Innenräume Freiräume geben
Soeben erschienen: freiRÄUME von Angela Sommerhoff und Stephanie Wochinger. Foto: KN
Neuerscheinung auf dem Buchmarkt
Eigentlich ist Stephanie Wochingers Idee aus Zeitnot entstanden, die Idee, Gedanken nicht in langen Sätzen zu formulieren, sondern in kurze Worte zu gießen. Herausgekommen ist etwas Kostbares: etwas, das dem Leser Freiräume verschafft. Die Malerei von Angela Sommerhoff ist die korrespondierende Ergänzung.
Als Stephanie Wochinger in unsere Schreibwerkstatt der Spurwechsel-Initiative kam, in der die Mitglieder Texte zu ihrer persönlichen Veränderung schrieben, meinte sie, sie könne keinen Text anbieten, sondern nur aneinander gereihte Wörter. Sie las und wir waren sprachlos, ließen die Wörter wirken und konnten uns in den verbliebenen, nicht durch Wörter zugekleisterten Räumen finden.

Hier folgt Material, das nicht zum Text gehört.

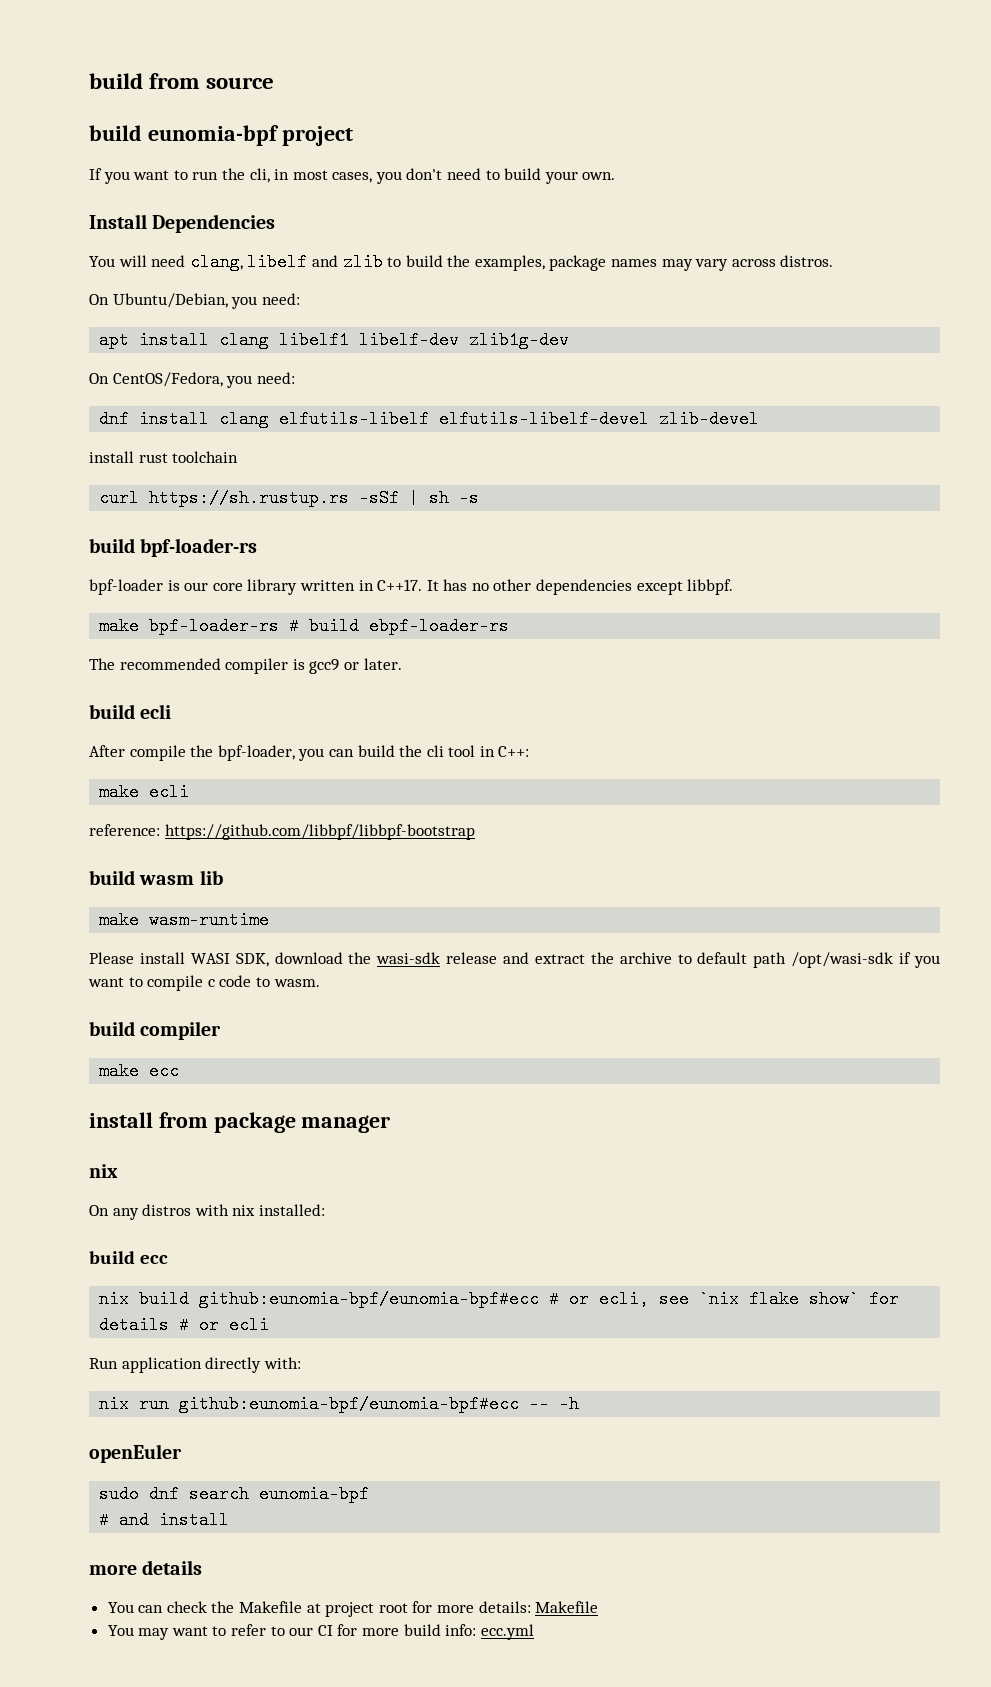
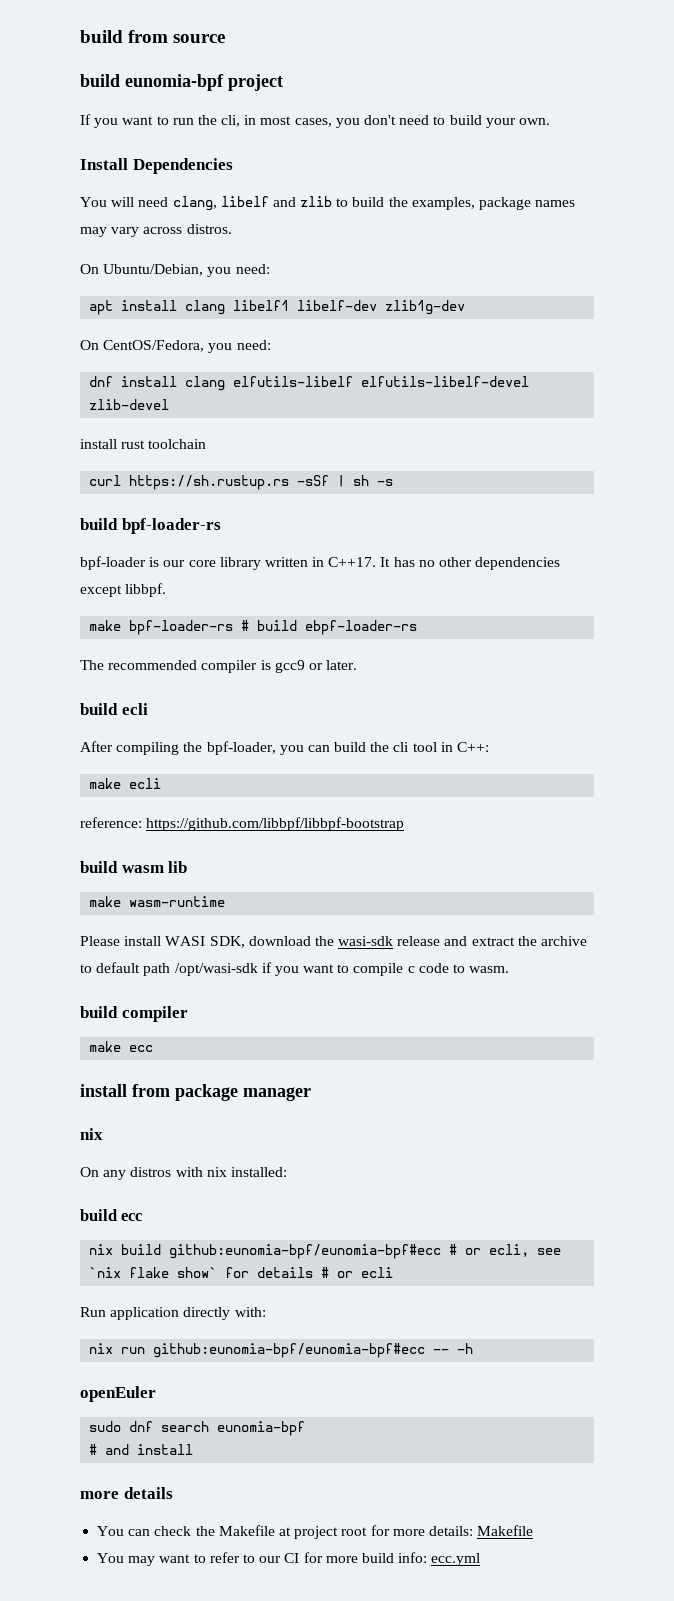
- After compile the bpf-loader, you can build the cli tool in C++:
+ After compiling the bpf-loader, you can build the cli tool in C++:

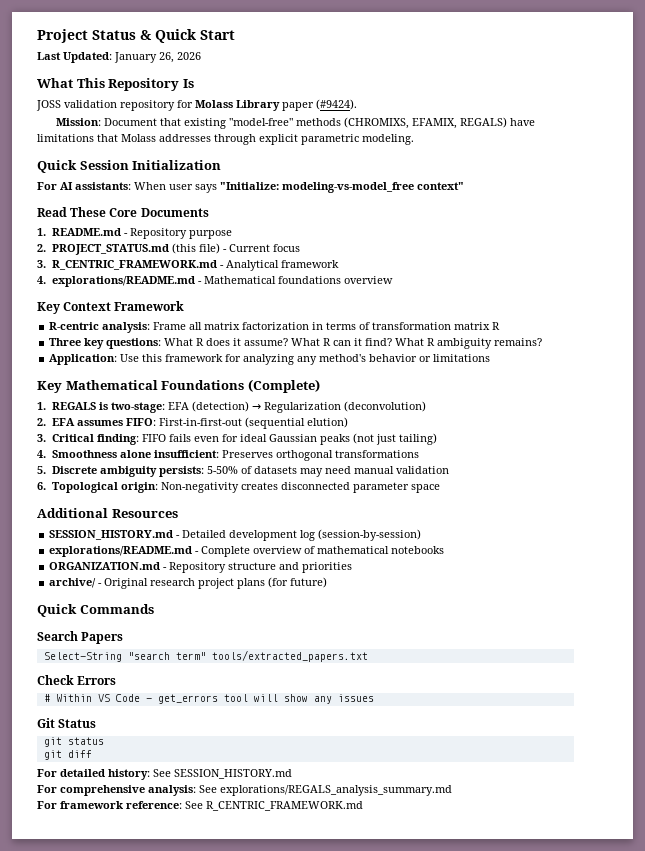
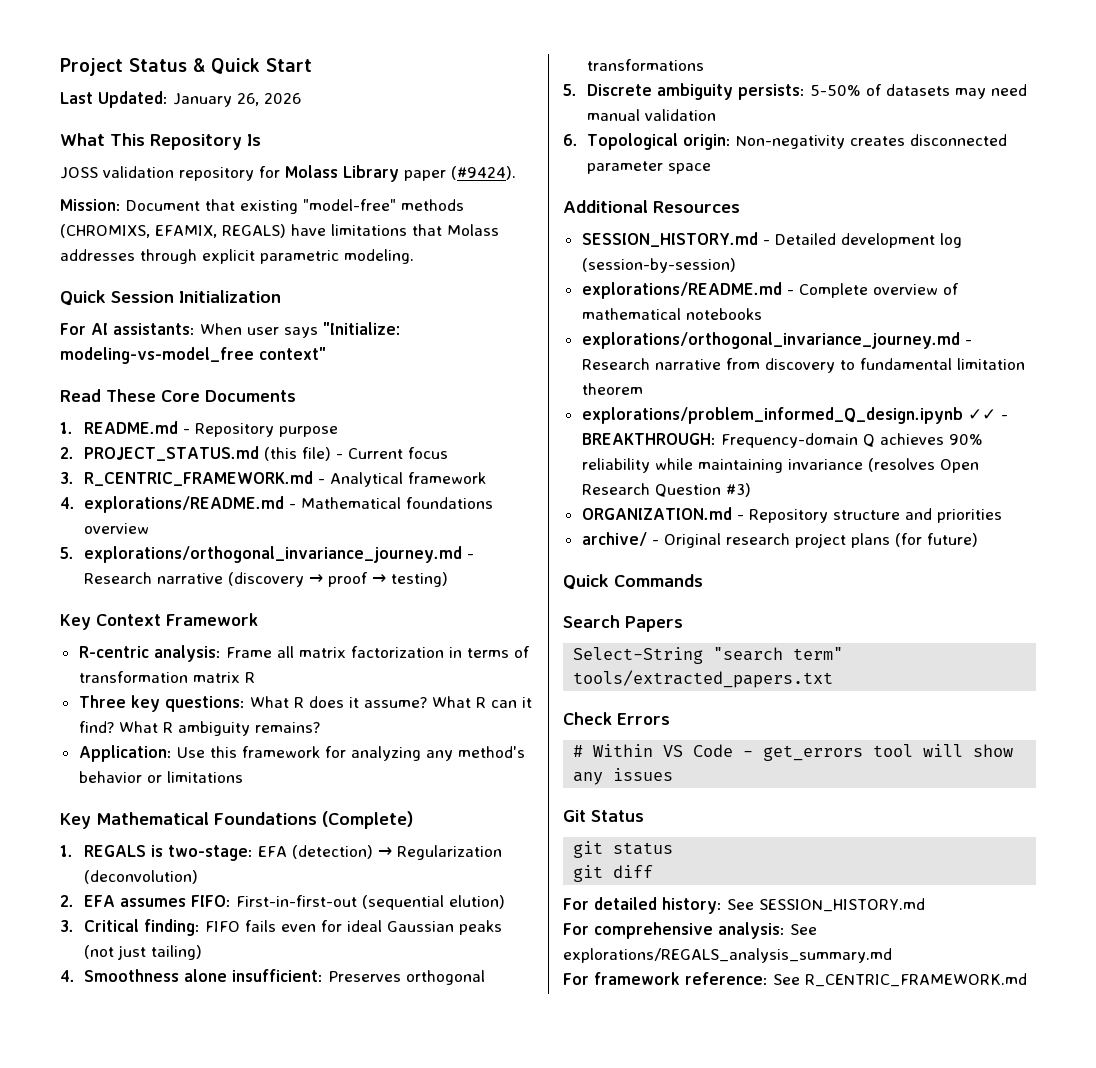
+ 5. explorations/orthogonal_invariance_journey.md - Research narrative (discovery → proof → testing)
+ explorations/orthogonal_invariance_journey.md - Research narrative from discovery to fundamental limitation theorem
+ explorations/problem_informed_Q_design.ipynb ✓✓ - BREAKTHROUGH: Frequency-domain Q achieves 90% reliability while maintaining invariance (resolves Open Research Question #3)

Zum Spurwechseltag 2015 las sie im Waitzinger Keller in Miesbach erstmals einige ihrer Wortfolgen vor. Und in der Broschüre „Anders wachsen“, die wir zur gleichnamigen Konferenz 2016 herausgaben, sind wiederum ihre poetischen Werke enthalten. Jetzt hat die Hartpenningerin gemeinsam mit der Tölzer Malerin Angela Sommerhoff ihr erstes Buch herausgebracht. „freiRÄUME“ nennen sie ihr Werk.
Film zum Prozess
„Mir gefallen ihre Bilder so gut und sie fand meine Texte gut“, erzählt Stephanie Wochinger, wie die Zusammenarbeit entstand. Es sei für sie ein sehr schöner Prozess gewesen, die Idee des Buches bis zur Fertigstellung gemeinsam zu durchlaufen. Dazu entstand auch ein kleiner Film, der auf der angegebenen Website des Verlags steht.
Stephanie Wochinger ist gelernte Zahntechnikerin. Die Mutter zweier Söhne verbrachte zehn Jahre mit der Pflege ihrer kranken Mutter. Nach deren Tod suchte sie neue Wege und landete in der Spurwechsel-Gemeinschaft. „Eigentlich wollte ich ein Buch über Altenpflege schreiben, aber wenn die Zeit um ist, ist man versöhnt“, sagt sie.
Inspiration durch Schreibwerkstatt
Ermuntert wurde sie schon längst zum Schreiben, wie im Vorwort des schön gestalteten Buches zu lesen ist, aber sie habe in langen gewundenen Schachtelsätzen geschrieben. Und dann sei die Idee entstanden, nur Worte aneinander zu fügen. Die Inspiration für ihre Texte habe sie durch die Schreibwerkstatt erhalten, sagt sie.
Wir hatten es uns zur Aufgabe gemacht, Sätze aus der Literatur weiter zu schreiben. Wir fanden bei Thomas Sautner, Bodo Kirchhoff, Friedrich Ani, Hermann Hesse und anderen Autoren Sätze, die wir als Anfänge unserere Gedanken nutzten. Dabei entstanden sehr unterschiedliche Geschichten. Stephanie Wochinger aber schrieb keine abgeschlossenen Geschichten, sondern ließ in ihren „aneinander gereihten Worten“ sehr viel Freiraum, Raum, in dem sich der Innenraum eines jeden öffnen kann.
Dieser Innenraum öffnet sich auch für den Betrachter der Bilder von Angela Sommerhoff. Die Künstlerin greift das Thema, die Worte, den Inhalt der poetischen Gedanken auf und setzt sie in abstrakte Bilder um.
Stephanie Wochinger
„Weiß türkisblaues Tuch
Leichtigkeit im Morgenwind
Flatterhaft und doch zentriert
aufgelöst der Formvielfalt
Luftgetragen fortgeweht
eingefangen hingeweht
Seidenweich verspielt.
Wirklichkeit nicht hingenommen
weil zu SEHR verweilt.“
dann steht dazu das Bild „Aufgefädelt“, aufgelöste Formen, türkis und weiß an den Rändern, orange zur Mitte hin, zentriert, mit schwarzen Strichen eingefangen und verspielt – und viel Freiraum.
In Hamburg ist die erste Präsentation geplant, und Stephanie Wochinger kann sich auch vorstellen, ihre Erfahrungen an andere in Seminaren weiterzugeben.